La solution, même si elle peut être intéressante, ne saurait se réduire, comme le réclame Michel Destot, maire de Grenoble, à un « Grenelle de la Sécurité ». Oui, certes, à un rétablissement de la police de proximité. Oui à une rupture avec ces opérations spectaculaires et terrorisantes qui ne font qu’aggraver le mal… Mais l’essentiel n’est pas là. C’est bien à toute une politique économique, sociale, urbaine secrétée par un système capitaliste et un libéralisme destructeurs et profondément inégalitaires, qu’il faut s’attaquer. Ainsi qu’à des logiques sociales et urbaines discriminatoires et, disons-le, racistes.

Si un tel fait divers – aussi tragique soit-il – s’était produit dans un quartier du centre ville, ou à Meylan, ou encore à Seyssinet, aurait-on envoyé tous ces « Robocop », ces centaines de policiers sur-armés, avec hélicoptères ? Aurait-on procédé à un encerclement systématique de ces quartiers, à des barrages, à des fouilles systématiques des véhicules et des personnes ? On ne pourra pas empêcher les habitants de la Villeneuve de penser que des dispositifs aussi guerriers et terriblement traumatisants, humiliants, sont précisément arrêtés parce qu’il s’agit d’un quartier à forte composition immigrée.

S’attaquer aux racines d’une exclusion terrifiante et destructrice

Je le dis avec colère et conviction : ce type de « traitement » est l’illustration bien réelle d’un rejet, d’une stigmatisation, d’une discrimination qui ne disent pas leur nom. La population de la Villeneuve, notamment les jeunes, comme celle des quartiers populaires, comme celle de Villiers-le-Bel ou de Saint-Denis en région parisienne, est bel et bien victime d’une triple discrimination, sociale, économique et raciste. Tant qu’on ne s’attaquera pas à ces racines d’une exclusion terrifiante et dévastatrice, on ne fera au mieux que différer des explosions de plus en plus inévitables.

Pour ne pas terminer sur une note exclusivement négative, j’ajoute que nous sommes un certain nombre de militants qui vivons sur ce quartier, qui apprécions fortement cette richesse sociale et multiculturelle, même si elle est nettement moindre qu’il y a vingt ans.
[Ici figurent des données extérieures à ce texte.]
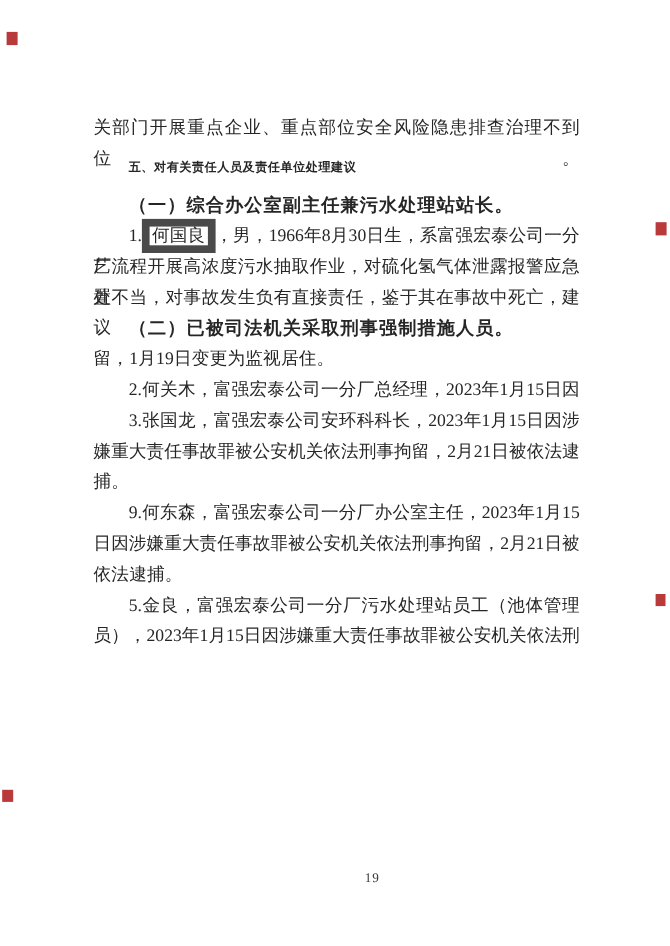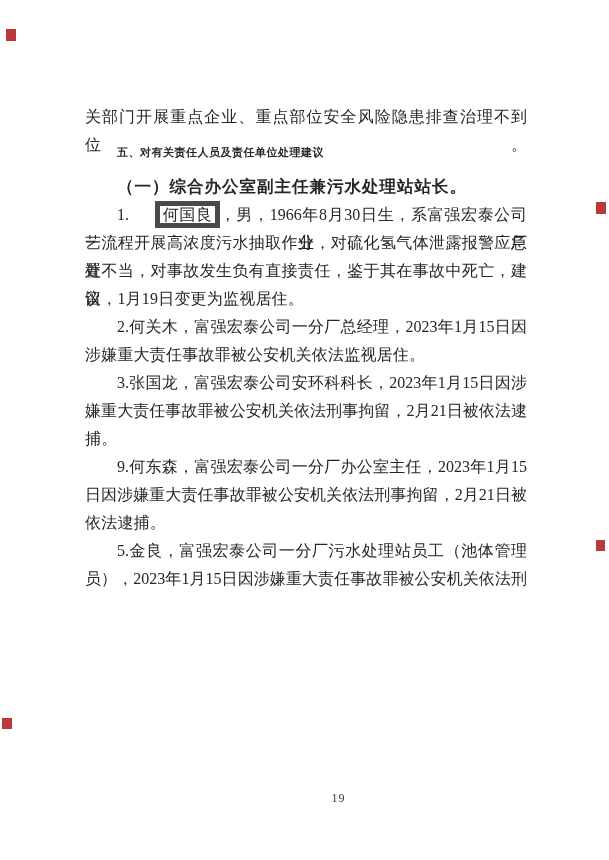"何国良" .boxed { border: 5px solid #1d4ed8 -> 7px solid #1d4ed8; margin-left: 26px -> none }
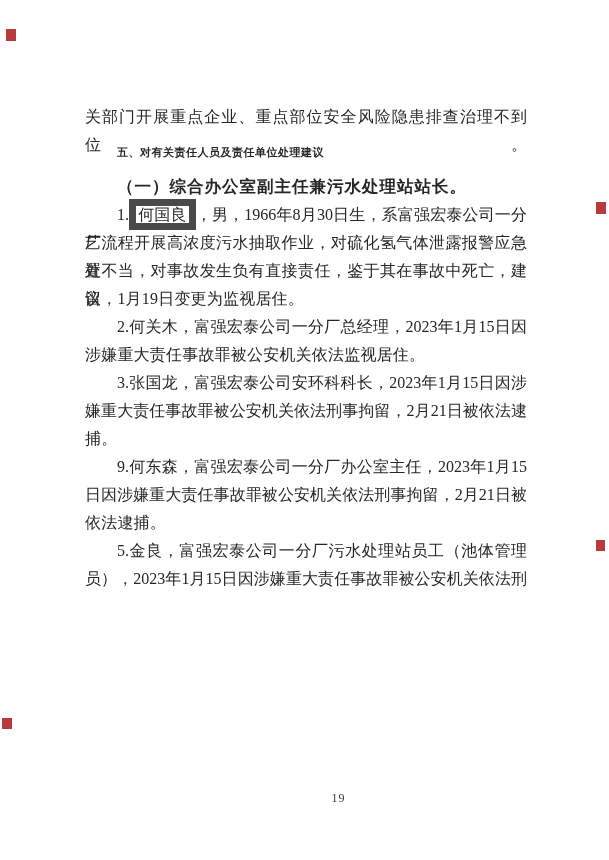"（二）已被司法机关采取刑事强制措施人员。" div.line { html: none -> <div>（二）已被司法机关采取刑事强制措施人员。</div> }
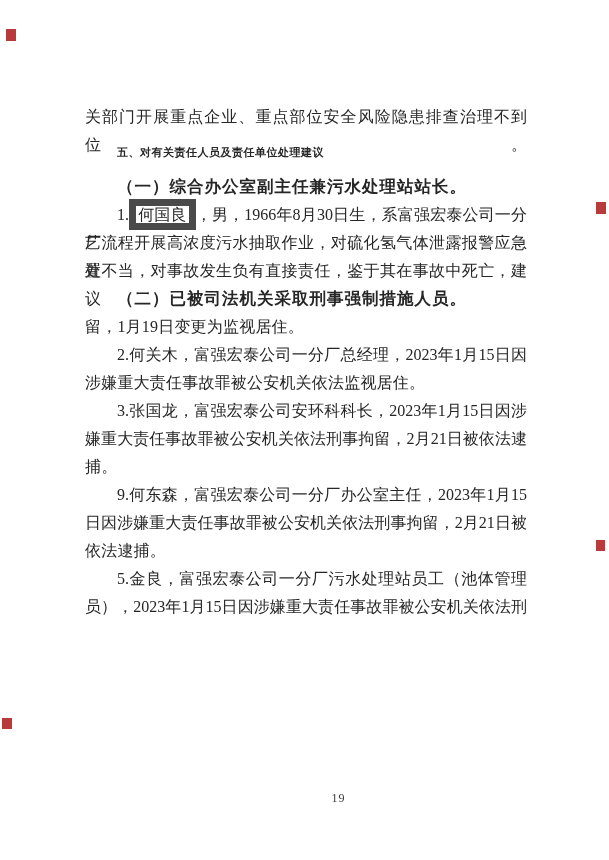"涉嫌重大责任事故罪被公安机关依法监视居住。" div.line { html: <div>涉嫌重大责任事故罪被公安机关依法监视居住。</div> -> none }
Nous sommes déterminés à y rester, à maintenir à tout prix le contact avec une population en état de très grande souffrance psychologique et sociale, à créer les conditions d’un mieux vivre-ensemble, sans oublier les causes socio-économiques et politiques. Un défi qui peut paraître insensé voire suicidaire mais auquel il est hors de question de renoncer.

Jo Briant

Jo Briant est l’auteur de Mes luttes, Nos luttes. Pour un autre monde, 2007, Ed. La pensée sauvage, 276 pages.